Putting It All Together
After 2021's stellar market gains, we expect more modest returns for 2022. Our view is that 2022 will be the year in which the global economy experiences a full recovery. Vaccines, therapeutics, and population immunity should further strengthen a cyclical recovery, increase mobility, and unleash pent up demand. Wages are rising, jobs are plentiful, and household debt levels as a percentage of Income is at the lowest level in 3 decades. If supply chain disruptions finally abate and inflation pressures moderate, we fully expect the domestic and global economy to perform well above average. In most years this would be a great set up for market returns.
However, stocks are priced to perfection and any earnings misses will be punished. Market Valuations are far above historical averages, and we expect the market multiples to trend lower toward their long-term averages. The massive monetary stimulus from the Federal Reserve has supported historically high market valuations and promoted inflation. As a result, the Fed is currently tapering their stimulus efforts and expect to raise rates 3 times in the second half of 2022. In short, the Fed is reversing the monetary conditions that helped to promote last year's stellar gains. While the market adjusts to tighter monetary conditions, we expect significant volatility for 2022.
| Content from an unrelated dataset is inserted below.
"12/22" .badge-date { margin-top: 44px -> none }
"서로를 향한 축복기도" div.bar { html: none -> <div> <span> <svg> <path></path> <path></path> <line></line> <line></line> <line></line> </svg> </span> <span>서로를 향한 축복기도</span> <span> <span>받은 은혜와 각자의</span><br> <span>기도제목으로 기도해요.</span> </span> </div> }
In conclusion, we expect a high single-digit return for the stock market. Strong underlying economics should support corporate revenue growth, earnings growth, operating margins, and consumer confidence against tighter monetary policy, declining stock market multiples and a sophomore presidential slump.
Risks to Market Forecasts for 2022:
1). Covid 19: New variants with characteristics that evade immunity and increase mortality.
2). Supply shortages turn into Gluts: Inventory shortages can often become excess inventory. If this were to happen, we would expect this to lead to a quick fall in inflation, price cuts and put certain industries at risk.
3). Persistent High Inflation: If supply chains continue to be stressed and the Fed raises rates at a faster level, this could potentially lead to stagflation.
4). Geopolitical: Invasion of Ukraine, social unrest, food insecurity due to price inflation.